The words of other women continue to motivate Kamath’s work. “I was inspired to write The New Deal by a line in Agatha Christie’s autobiography, where she makes the comment, ‘You might allow your criminal the choice between the cup of hemlock and offering himself for experimental research,’” Kamath said. “I found it intriguing.”

This intrigue developed into a play concerning drug testing and the rise of for-profit prisons in the contemporary United States. “The more I thought about it, the more I could see it happening, with the rise of both big pharma and for-profit prisons,” she said, “despite the various medical ethics regulations that have been put in place since the days of the notorious Tuskegee Airmen experiments, where African-American veterans were unknowingly injected with syphilis in the guise of free medical care.”

But all of this inspiration and creativity is not without its challenges. “The biggest challenge I find is balancing writing and research time with everything else,” Kamath said.

Over time, she has found strategies to address this time-crunch. “I schedule time in my day-to-day life to write,” she said. “I have a friend who is a screenwriter, and we’re writing buddies. We meet three mornings a week, before I go to work, and write for a couple of hours.”

Kamath reports that she has found some work-creativity balance. “I’m very fortunate to have a ‘day-job’ in a performing arts organization with co-workers who are supportive of my creative work, but the fact remains that 40-plus hours of my week are spoken for,” she said. “And being a playwright doesn’t mean just writing. There are applications and proposals to write and submit, website and newsletter updates to be made.”

Her fellowship at UW really opened her eyes to these scheduling challenges. “After my first time at UW last January, where I accomplished a lot every day, I wondered ‘How on earth do I normally get anything done?’” she said. “As time goes on, the idea of having a less conventional work life that allows me more writing time is tempting.”

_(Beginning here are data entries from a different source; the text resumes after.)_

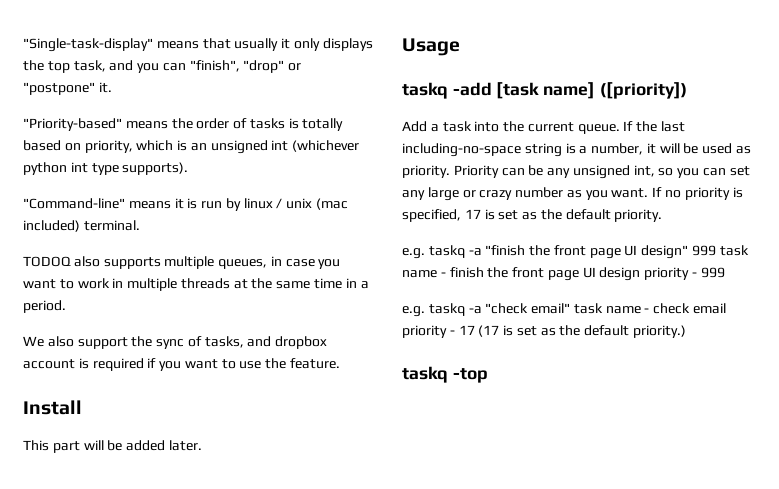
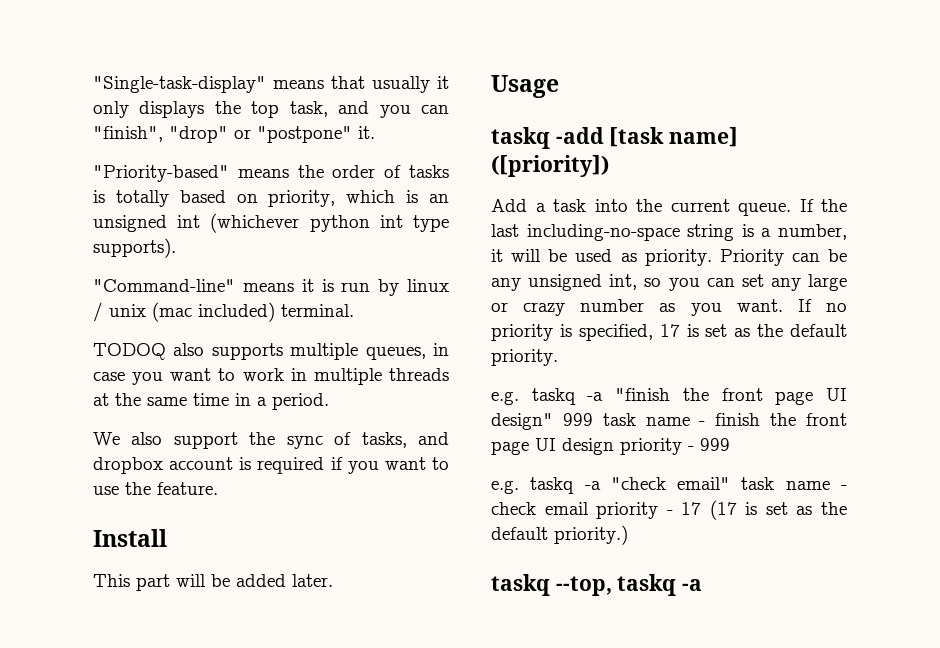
- taskq -top
+ taskq --top, taskq -a

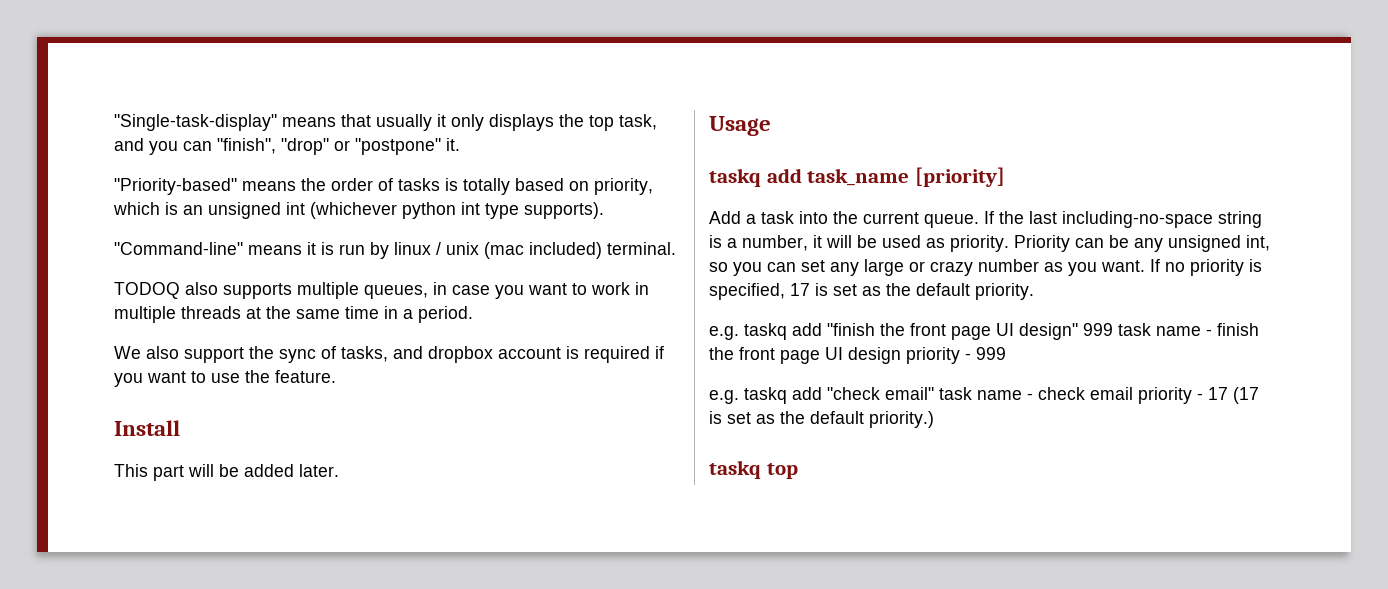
- taskq -add [task name] ([priority])
+ taskq add task_name [priority]
- e.g. taskq -a "finish the front page UI design" 999 task name - finish the front page UI design priority - 999
+ e.g. taskq add "finish the front page UI design" 999 task name - finish the front page UI design priority - 999
- e.g. taskq -a "check email" task name - check email priority - 17 (17 is set as the default priority.)
+ e.g. taskq add "check email" task name - check email priority - 17 (17 is set as the default priority.)
- taskq --top, taskq -a
+ taskq top

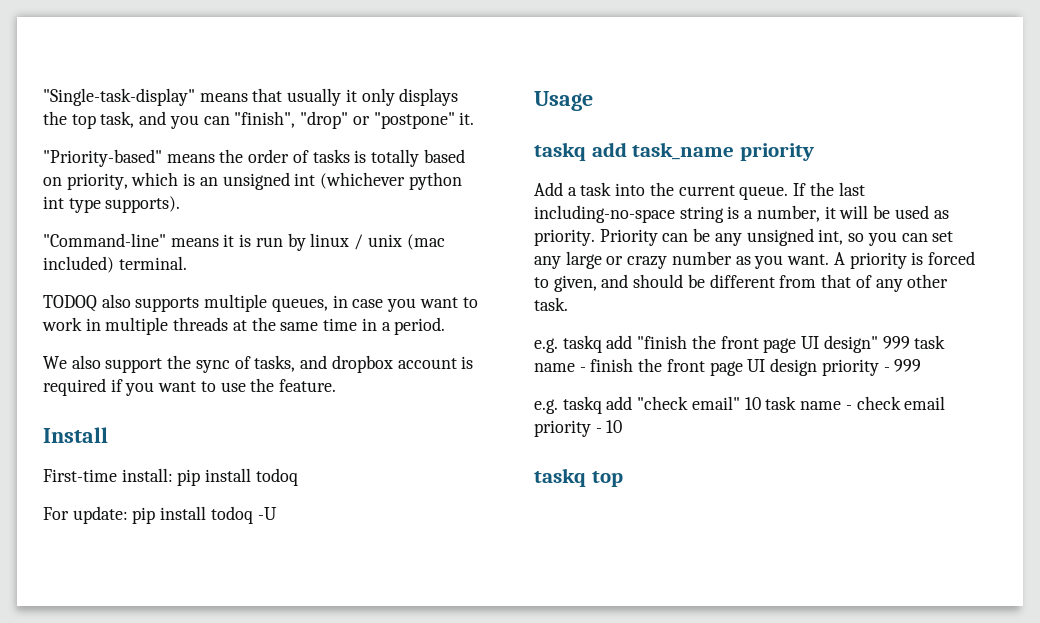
- This part will be added later.
+ First-time install: pip install todoq
+ For update: pip install todoq -U
- taskq add task_name [priority]
+ taskq add task_name priority
- If no priority is specified, 17 is set as the default priority.
+ A priority is forced to given, and should be different from that of any other task.
- e.g. taskq add "check email" task name - check email priority - 17 (17 is set as the default priority.)
+ e.g. taskq add "check email" 10 task name - check email priority - 10

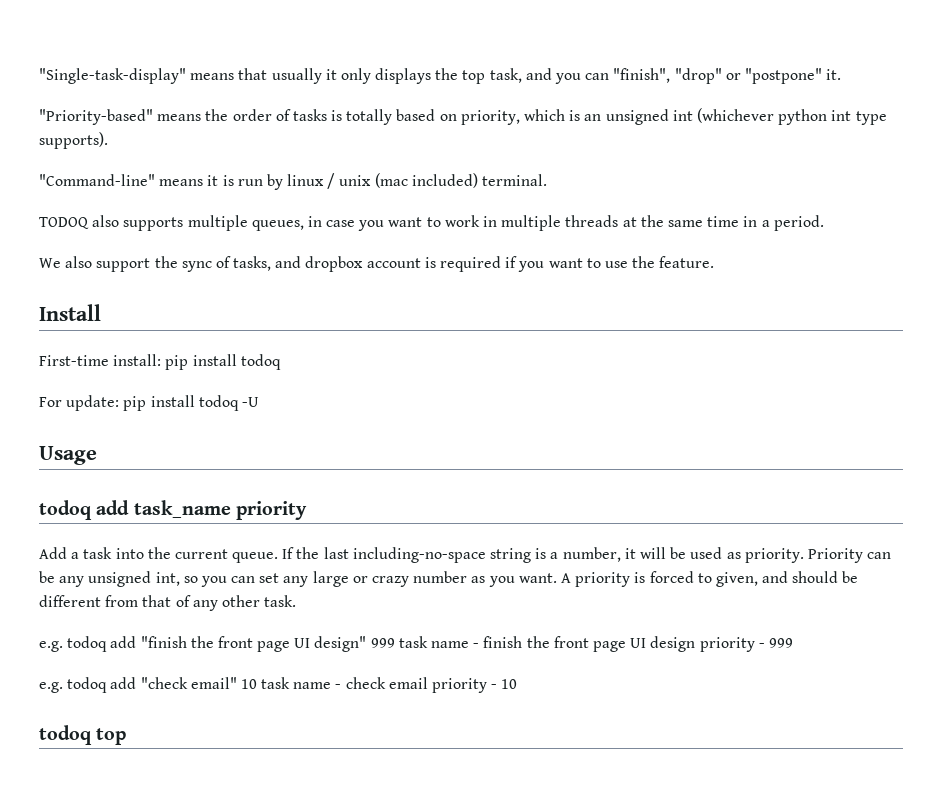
- taskq add task_name priority
+ todoq add task_name priority
- e.g. taskq add "finish the front page UI design" 999 task name - finish the front page UI design priority - 999
+ e.g. todoq add "finish the front page UI design" 999 task name - finish the front page UI design priority - 999
- e.g. taskq add "check email" 10 task name - check email priority - 10
+ e.g. todoq add "check email" 10 task name - check email priority - 10
- taskq top
+ todoq top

Regardless, as her writing for theatre continues, Kamath expects to continue to focus on the theme of connection. “Not necessarily romantic,” she said, “but for a genuine connection to something, a community, a family, that is bigger than themselves.”

Kamath hopes this connection will also ground her further in the local Seattle area. “This most recent visit, in June, I was able to meet with a few theater companies,” she said. “I would love a West Coast production in Seattle!”